Abstract
Cystic fibrosis: A (not)rare disease
Cystic fibrosis (CF) is the most common rare genetic disease among Caucasians, caused by mutations in the CFTR gene, leading to productive viscous secretions and progressive multi-organ damage. In Poland, there are about 2,000 patients living with CF, one-third of whom are adults. The newborn screening program in place since 2009 has enabled providing an early diagnosis and specialist care from the infancy period. The introduction of CFTR modulators, which in Poland have been listed as reimbursable drugs since 2022, has revolutionized CF treatment. These drugs, including potentiators and correctors, improve the function of defective CFTR protein, leading to fewer pulmonary exacerbations, improved lung function, nutritional status and overall quality of life.

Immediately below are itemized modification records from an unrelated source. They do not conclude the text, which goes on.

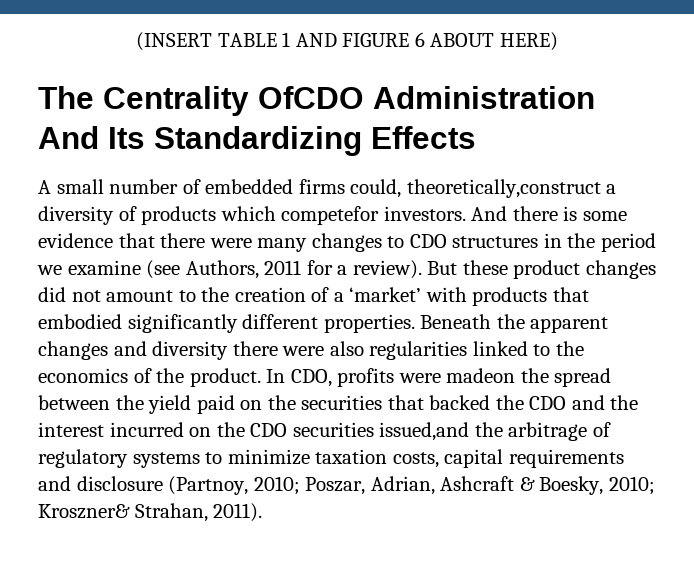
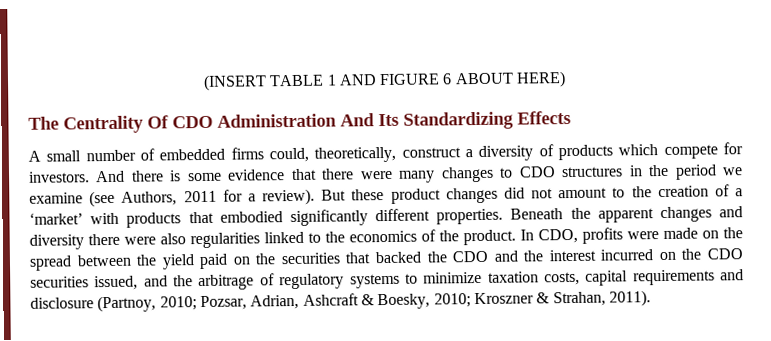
- The Centrality OfCDO Administration And Its Standardizing Effects
+ The Centrality Of CDO Administration And Its Standardizing Effects
- A small number of embedded firms could, theoretically,construct a diversity of products which competefor investors.
+ A small number of embedded firms could, theoretically, construct a diversity of products which compete for investors.
- In CDO, profits were madeon the spread between the yield paid on the securities that backed the CDO and the interest incurred on the CDO securities issued,and the arbitrage of regulatory systems to minimize taxation costs, capital requirements and disclosure (Partnoy, 2010; Poszar, Adrian, Ashcraft & Boesky, 2010; Kroszner& Strahan, 2011).
+ In CDO, profits were made on the spread between the yield paid on the securities that backed the CDO and the interest incurred on the CDO securities issued, and the arbitrage of regulatory systems to minimize taxation costs, capital requirements and disclosure (Partnoy, 2010; Pozsar, Adrian, Ashcraft & Boesky, 2010; Kroszner & Strahan, 2011).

This therapeutic shift changes the disease trajectory and creates new challenges for family physicians who are often the first point of contact. Clinical aspects requiring particular attention include: diagnosis and treatment of exacerbations, management of hemoptysis and chronic infection, transplant-related care, nutritional issues with a growing prevalence of overweight, CF-related diabetes, liver diseases, bone health, and emerging risks of malignancy. In addition, reproductive health, psychosocial adaptation and socioeconomic challenges have become increasingly relevant as patients live longer and healthier lives. Physicians must also monitor patients for adverse effects of CFTR modulators, particularly hepatotoxicity and CYP3A4-mediated drug interactions.
The evolving natural history of CF highlights the importance of continuous education for family physicians and close collaboration with specialist centers. Only a comprehensive, multidisciplinary approach, from newborn screening to advanced therapies and transplant care, can help to maximize both longevity and quality of life for patients with CF.